**Task details:**
Word for word, restate the lines from the top of the records below through the line with "[8,291,82,308] 6058 afișări", both included, with no pictures in the result.

*** Data for the task Section Begins ***

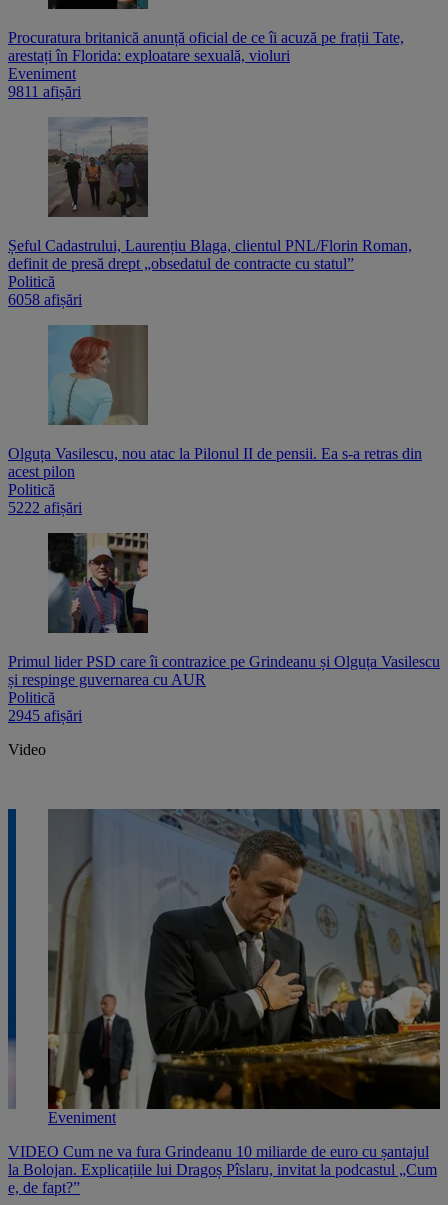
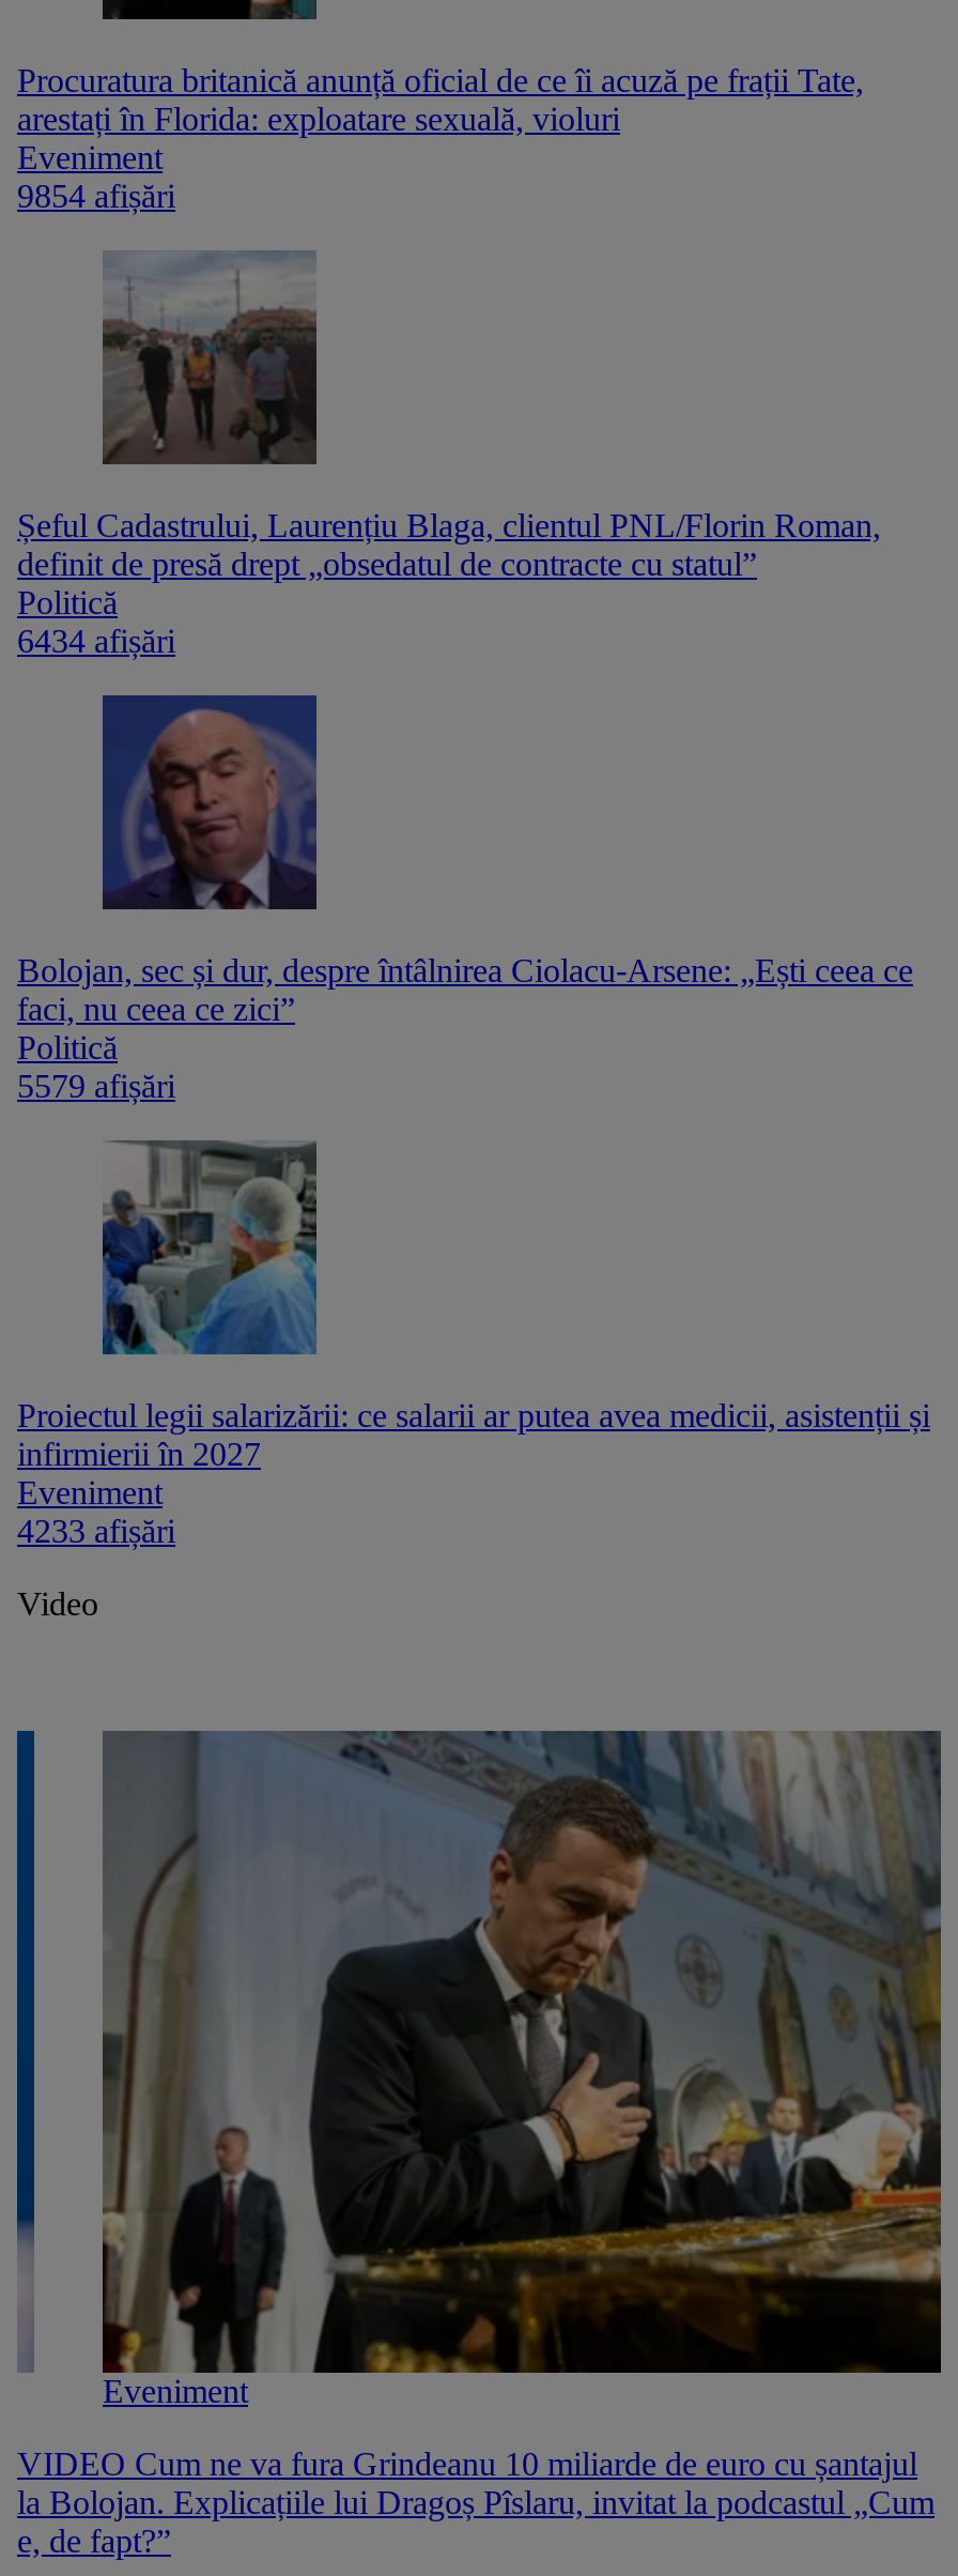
[8,83,81,100] 9811 afișări -> [17,177,175,213] 9854 afișări
[8,291,82,308] 6058 afișări -> [17,622,175,658] 6434 afișări
[8,324,422,480] [image] | Olguța Vasilescu, nou atac la Pilonul II de pensii. Ea s-a retras din | acest pilon -> [17,693,913,1026] [image] | Bolojan, sec și dur, despre întâlnirea Ciolacu-Arsene: „Ești ceea ce | faci, nu ceea ce zici”
[8,499,82,516] 5222 afișări -> [17,1067,175,1103] 5579 afișări
[8,532,440,724] [image] | Primul lider PSD care îi contrazice pe Grindeanu și Olguța Vasilescu | și respinge guvernarea cu AUR | Politică | 2945 afișări -> [17,1138,930,1548] [image] | Proiectul legii salarizării: ce salarii ar putea avea medicii, asistenții și | infirmierii în 2027 | Eveniment | 4233 afișări

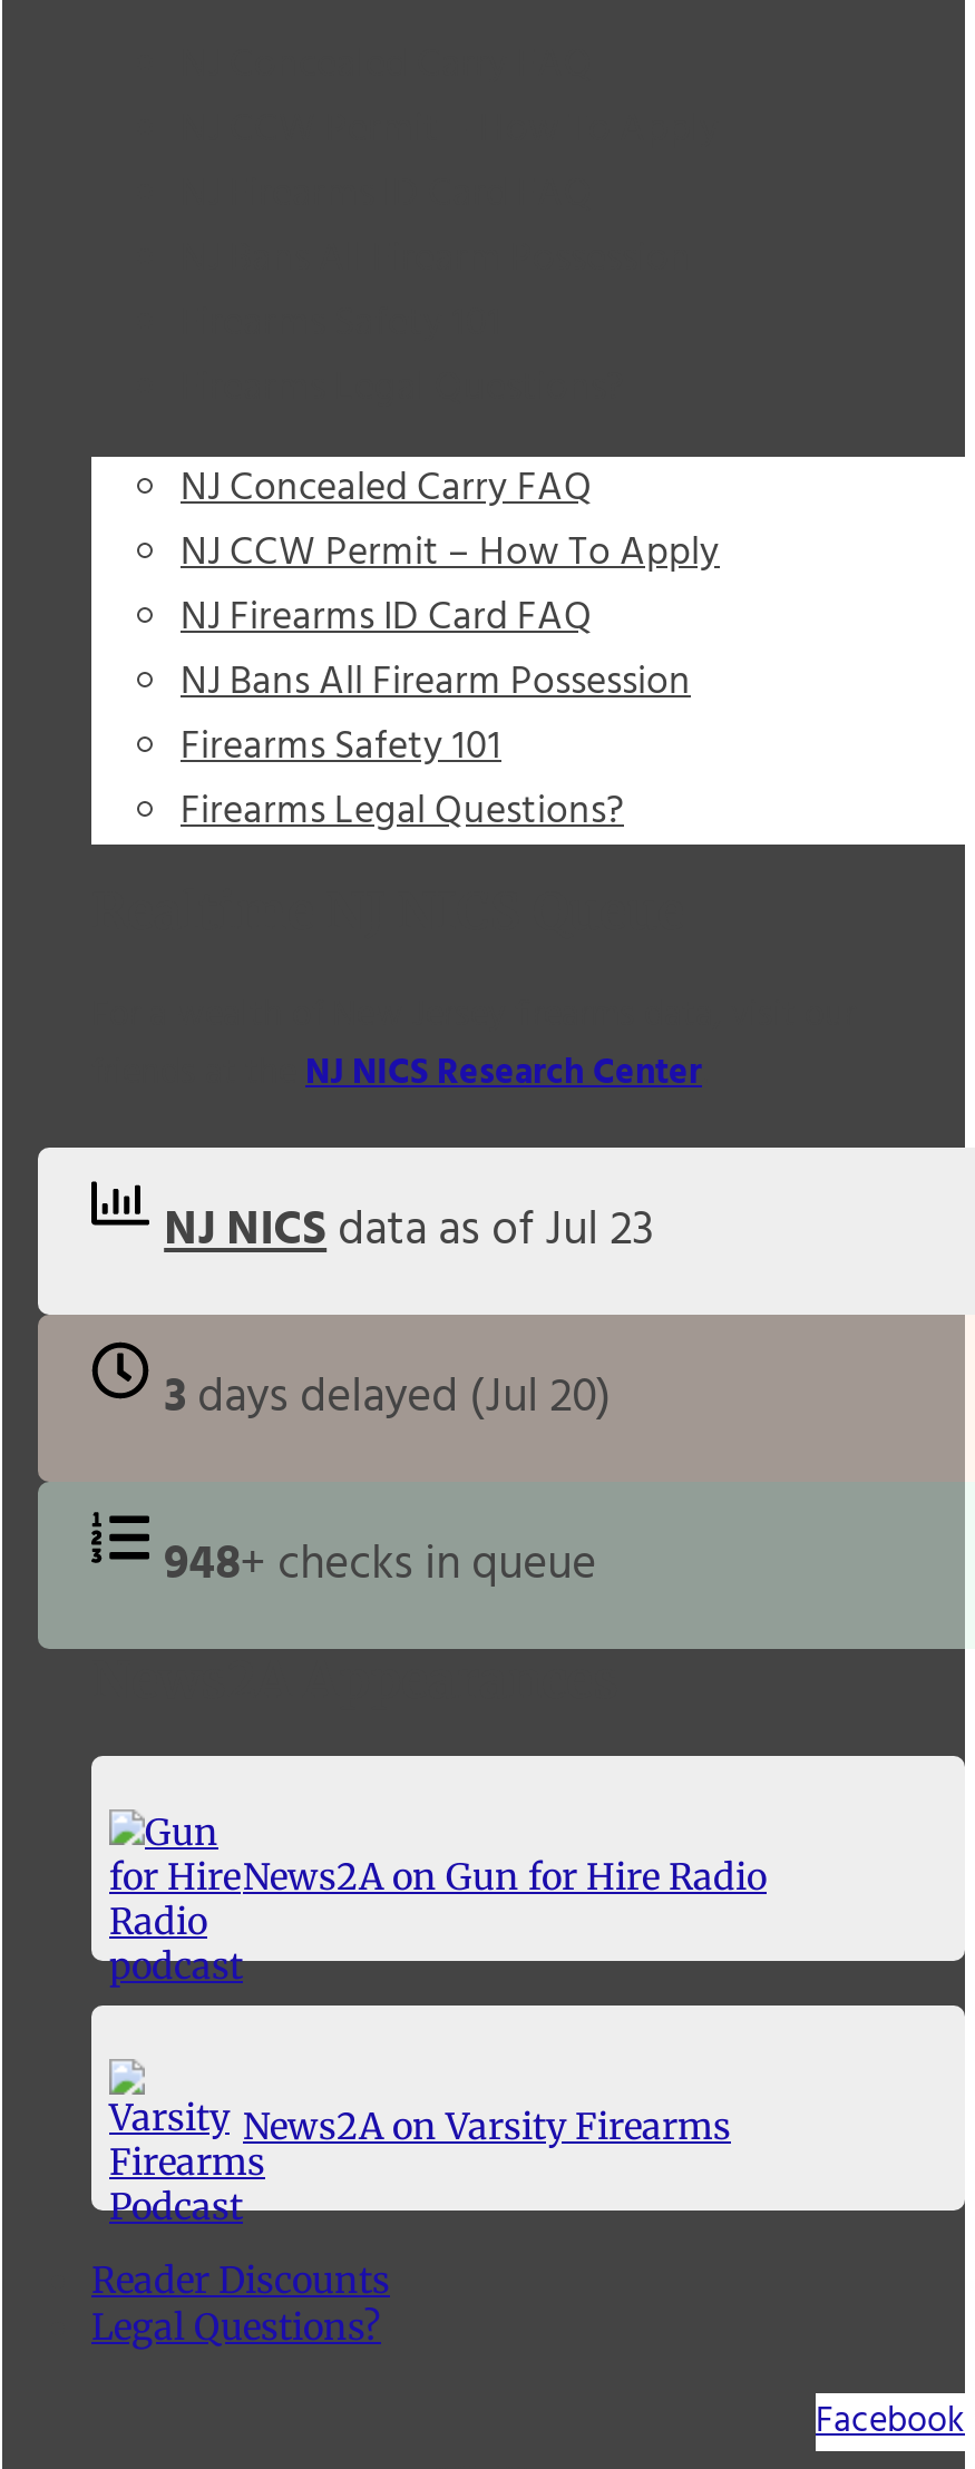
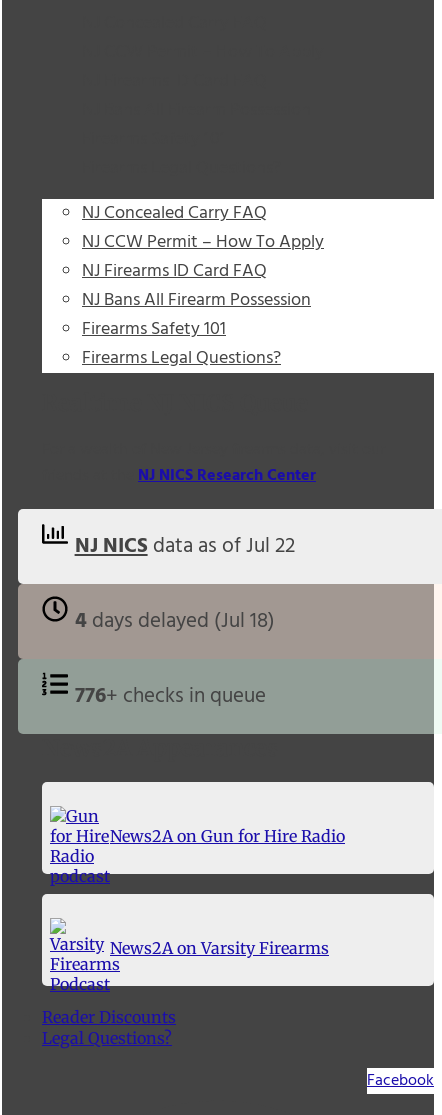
[164,1195,654,1268] NJ NICS data as ofJul 23 -> [75,530,295,563] NJ NICS data as ofJul 22
[164,1362,612,1435] 3 days delayed (Jul 20) -> [75,605,275,638] 4 days delayed (Jul 18)
[164,1529,596,1602] 948+ checks in queue -> [75,680,266,713] 776+ checks in queue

*** Data for the task Section Ends ***

**Answer to this problem:**
[8,83,81,100] 9811 afișări -> [17,177,175,213] 9854 afișări
[8,291,82,308] 6058 afișări -> [17,622,175,658] 6434 afișări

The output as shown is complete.